▶ **Exercise brief**
Repeat each line of the material below exactly as it appears, minus any pictures.

▶ **Material to process**
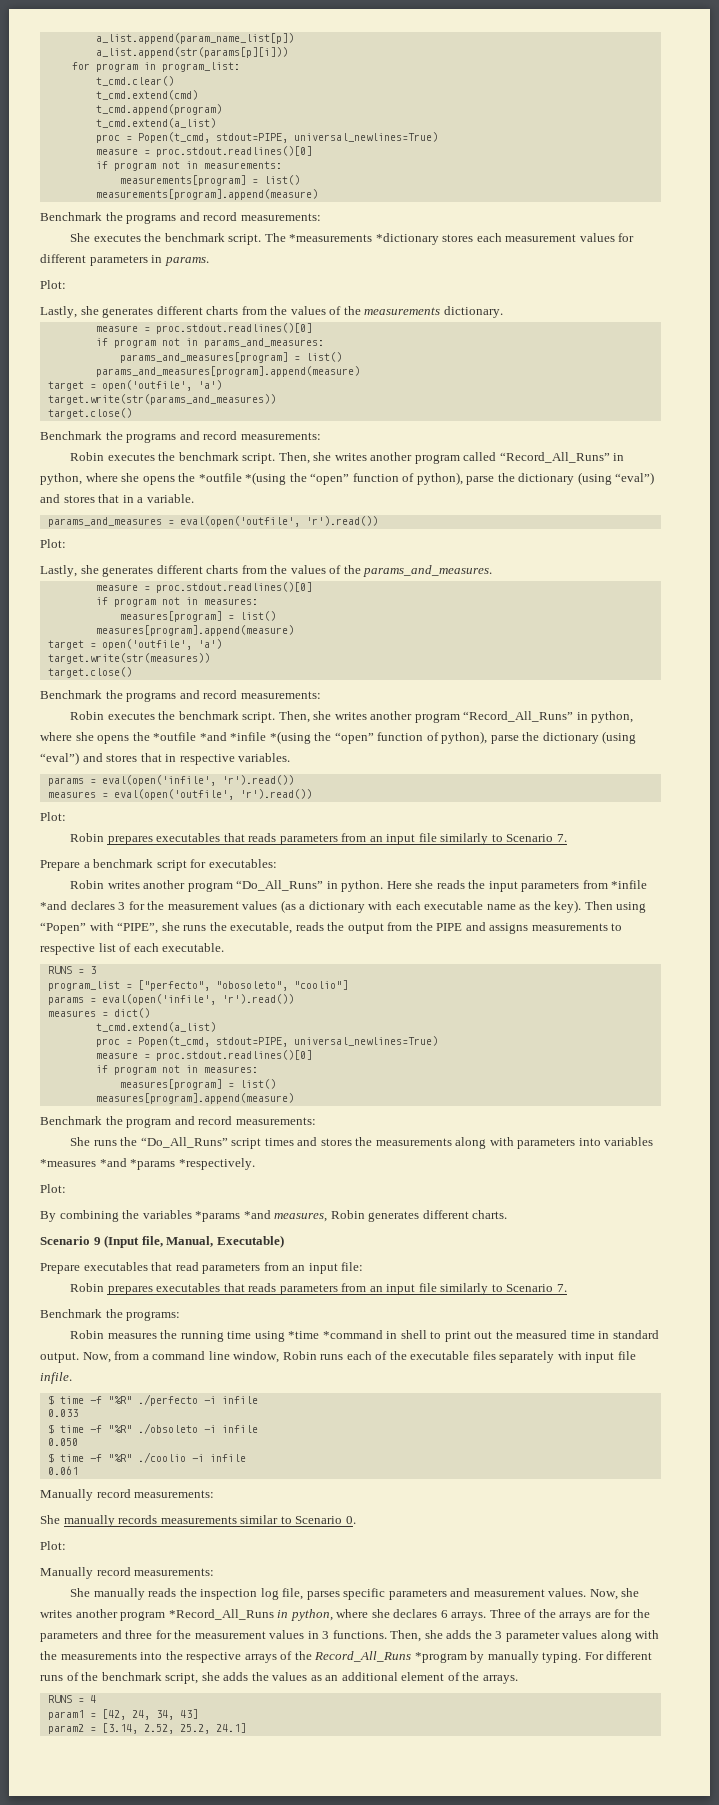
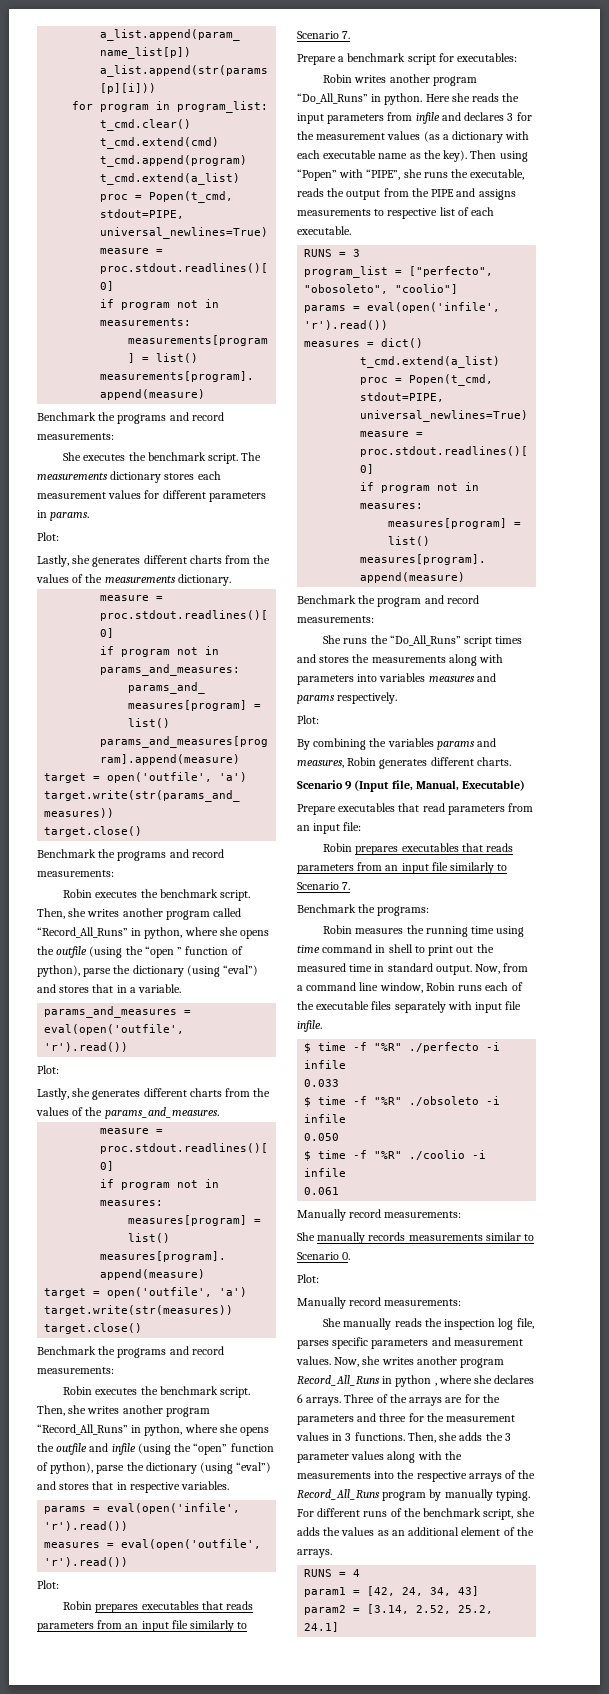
- The *measurements *dictionary stores each measurement values for different parameters in params.
+ The measurements dictionary stores each measurement values for different parameters in params.
- Then, she writes another program called “Record_All_Runs” in python, where she opens the *outfile *(using the “open” function of python), parse the dictionary (using “eval”) and stores that in a variable.
+ Then, she writes another program called “Record_All_Runs” in python, where she opens the outfile (using the “open ” function of python), parse the dictionary (using “eval”) and stores that in a variable.
- Then, she writes another program “Record_All_Runs” in python, where she opens the *outfile *and *infile *(using the “open” function of python), parse the dictionary (using “eval”) and stores that in respective variables.
+ Then, she writes another program “Record_All_Runs” in python, where she opens the outfile and infile (using the “open” function of python), parse the dictionary (using “eval”) and stores that in respective variables.
- Here she reads the input parameters from *infile *and declares 3 for the measurement values (as a dictionary with each executable name as the key).
+ Here she reads the input parameters from infile and declares 3 for the measurement values (as a dictionary with each executable name as the key).
- She runs the “Do_All_Runs” script times and stores the measurements along with parameters into variables *measures *and *params *respectively.
+ She runs the “Do_All_Runs” script times and stores the measurements along with parameters into variables measures and params respectively.
- By combining the variables *params *and measures, Robin generates different charts.
+ By combining the variables params and measures, Robin generates different charts.
- Robin measures the running time using *time *command in shell to print out the measured time in standard output.
+ Robin measures the running time using time command in shell to print out the measured time in standard output.
- Now, she writes another program *Record_All_Runs in python, where she declares 6 arrays.
+ Now, she writes another program Record_All_Runs in python , where she declares 6 arrays.
- Then, she adds the 3 parameter values along with the measurements into the respective arrays of the Record_All_Runs *program by manually typing.
+ Then, she adds the 3 parameter values along with the measurements into the respective arrays of the Record_All_Runs program by manually typing.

▶ **Task output**
- The *measurements *dictionary stores each measurement values for different parameters in params.
+ The measurements dictionary stores each measurement values for different parameters in params.
- Then, she writes another program called “Record_All_Runs” in python, where she opens the *outfile *(using the “open” function of python), parse the dictionary (using “eval”) and stores that in a variable.
+ Then, she writes another program called “Record_All_Runs” in python, where she opens the outfile (using the “open ” function of python), parse the dictionary (using “eval”) and stores that in a variable.
- Then, she writes another program “Record_All_Runs” in python, where she opens the *outfile *and *infile *(using the “open” function of python), parse the dictionary (using “eval”) and stores that in respective variables.
+ Then, she writes another program “Record_All_Runs” in python, where she opens the outfile and infile (using the “open” function of python), parse the dictionary (using “eval”) and stores that in respective variables.
- Here she reads the input parameters from *infile *and declares 3 for the measurement values (as a dictionary with each executable name as the key).
+ Here she reads the input parameters from infile and declares 3 for the measurement values (as a dictionary with each executable name as the key).
- She runs the “Do_All_Runs” script times and stores the measurements along with parameters into variables *measures *and *params *respectively.
+ She runs the “Do_All_Runs” script times and stores the measurements along with parameters into variables measures and params respectively.
- By combining the variables *params *and measures, Robin generates different charts.
+ By combining the variables params and measures, Robin generates different charts.
- Robin measures the running time using *time *command in shell to print out the measured time in standard output.
+ Robin measures the running time using time command in shell to print out the measured time in standard output.
- Now, she writes another program *Record_All_Runs in python, where she declares 6 arrays.
+ Now, she writes another program Record_All_Runs in python , where she declares 6 arrays.
- Then, she adds the 3 parameter values along with the measurements into the respective arrays of the Record_All_Runs *program by manually typing.
+ Then, she adds the 3 parameter values along with the measurements into the respective arrays of the Record_All_Runs program by manually typing.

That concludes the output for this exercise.